Antoine Adelisse

Antoine Adelisse, who will represent France at the 2014 Winter Olympic Games in Sochi, Russia, competes in a slopestyle skiing event in Val Thorens, France, on Saturday. Slopestyle skiing is one of several sports making their Olympic debut this year. (Jean-Pierre Clatot / AFP/Getty Images / January 25, 2014)

The luge seemed tough enough already.

Racing down an icy track at 80-plus mph. Flying through twists and turns on your back.

Now the Olympics have added one more challenge.

In the new mixed relay — each country racing a man, woman and doubles team, one right after the other — sliders must look up and slap a touchpad as they zip across the finish line.

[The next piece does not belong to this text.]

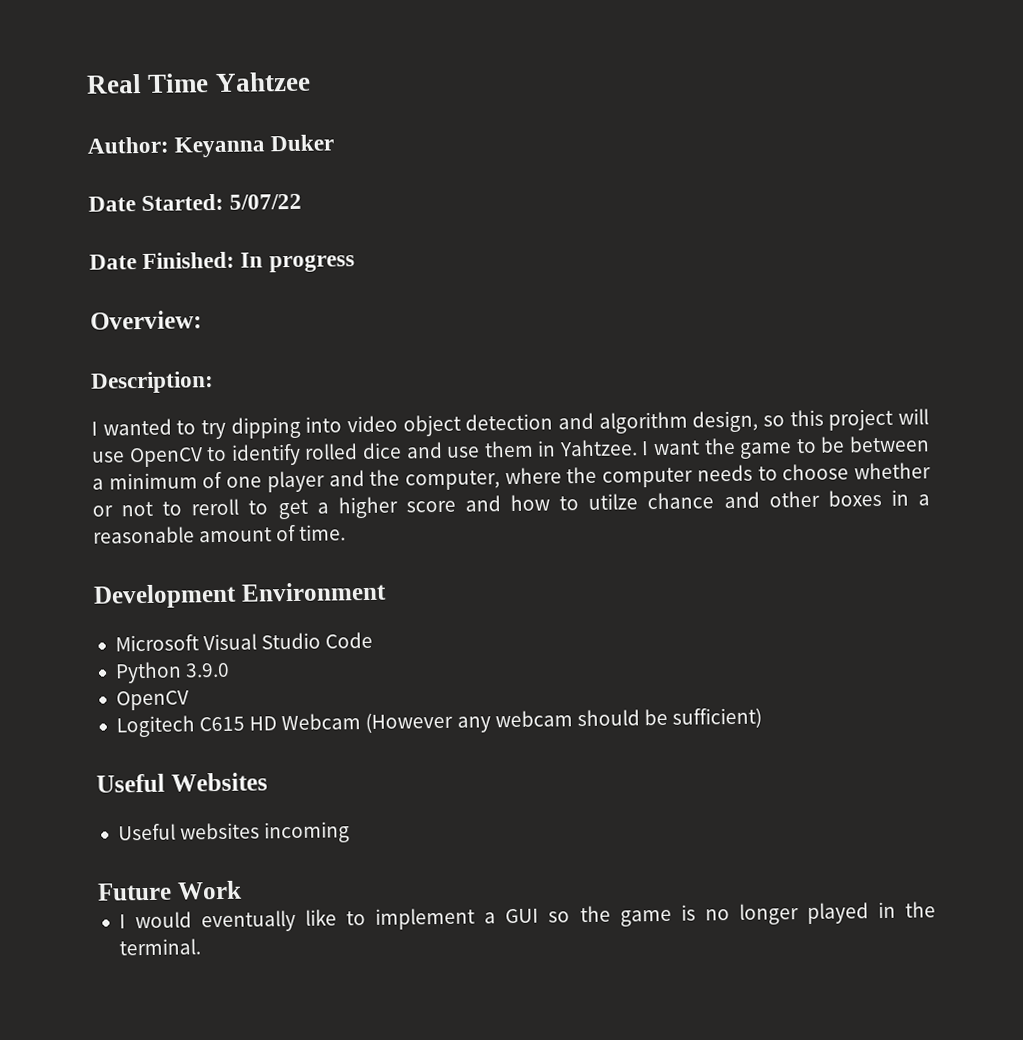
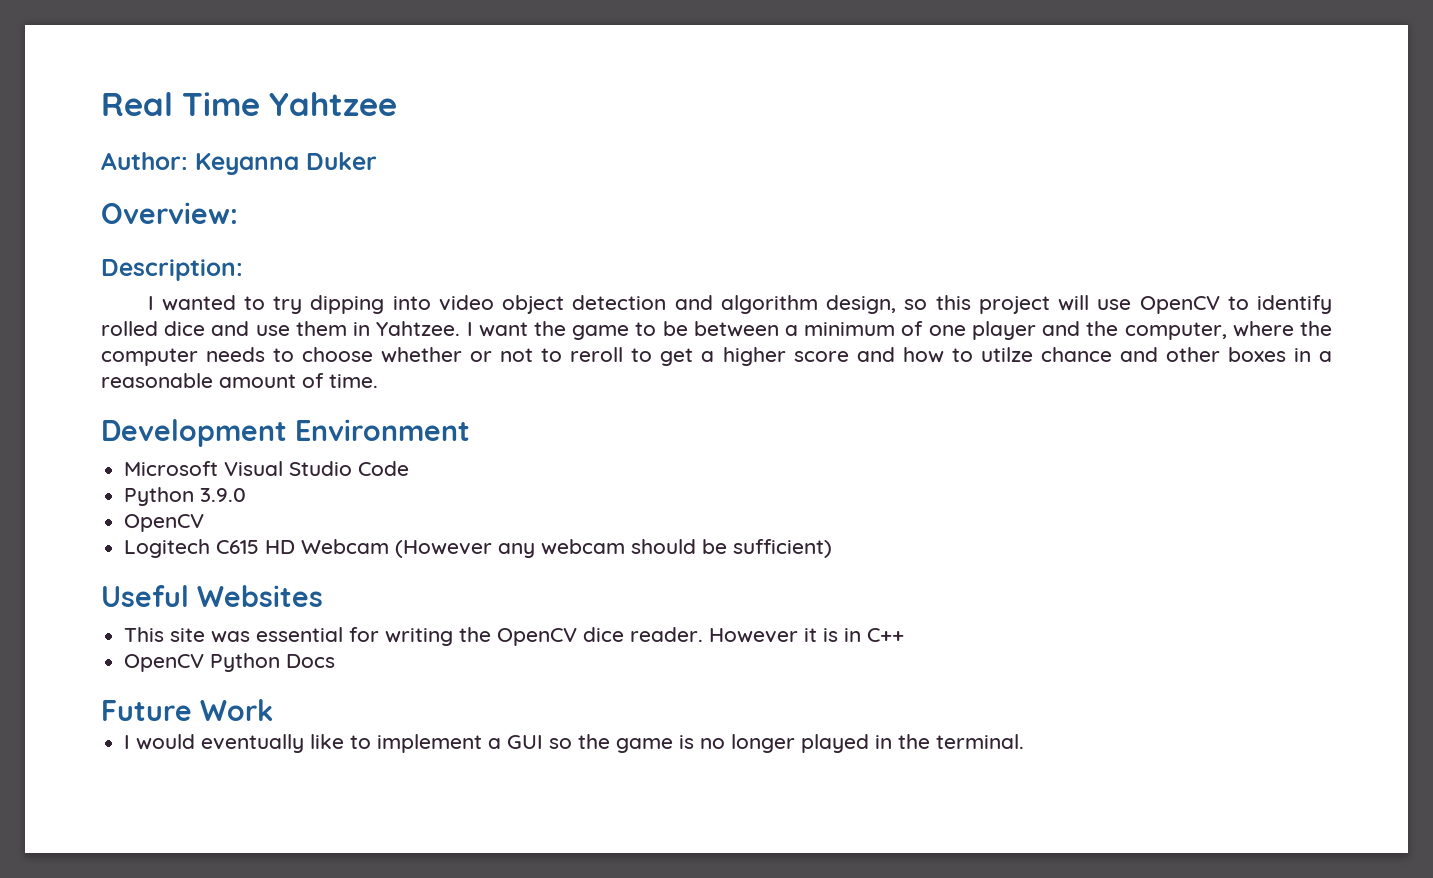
[88,193,303,212] [89,251,355,273] // Date Started: 5/07/22 // Date Finished: In progress -> (377, 161) none
[117,821,351,844] Useful websites incoming -> [124,627,905,646] [124,653,336,672] This site was essential for writing the OpenCV dice reader. However it is in C++ // OpenCV Python Docs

"The last thing you want to do is miss the pad," U.S. luger Erin Hamlin said. "That would be devastating."

The luge relay will not be the only newcomer at the 2014 Sochi Games. The International Olympic Committee has expanded the program to historic proportions with a dozen events making their debut in Russia.

Biathlon will get a mixed relay of its own, figure skating will have a team competition and women can finally show their stuff in ski jumping.

But the biggest expansion will take place in the action sports of snowboarding and freeskiing, with the Games hoping to add more sizzle.

Scott Blackmun, chief executive of the U.S. Olympic Committee, said it is all about luring "a younger audience." New events include:


Competitive freeskiing has grown steadily since the 1990s. The rebellious sport combines downhill speed with daring tricks off rails, boxes and jumps.

At the Games, freeskiers will compete in two events.

The halfpipe will greatly resemble its snowboard cousin as competitors launch themselves off the pipe's sheer walls, doing flips and spins to earn points.

The ski slopestyle event is more complex with a downhill course that has three "jib areas" — the rail features — and three jumps. Judges score on style, technique and big air. "You're like, oh, are they going to land it?" U.S. team member Devin Logan said. "You're on your toes the whole time."

Freeskiers know that, as the new kids on the block, they will be under the microscope.

"Not only am I competing for myself and for my country, I'm also competing for my sport," Gus Kenworthy said. "I'm hoping that when we introduce it to the Olympics, people will be excited."


The Olympic trend toward youth actually began with the addition of the snowboard halfpipe in 1998. That event quickly became a marquee attraction, so the IOC wants more.

The parallel slalom takes its cue from skiing, but adds a twist. Riders race side by side, two at a time, zigzagging down a tight course marked by gates and flags.

Slopestyle has a more artistic vibe as competitors string together tricks on those rails and jumps.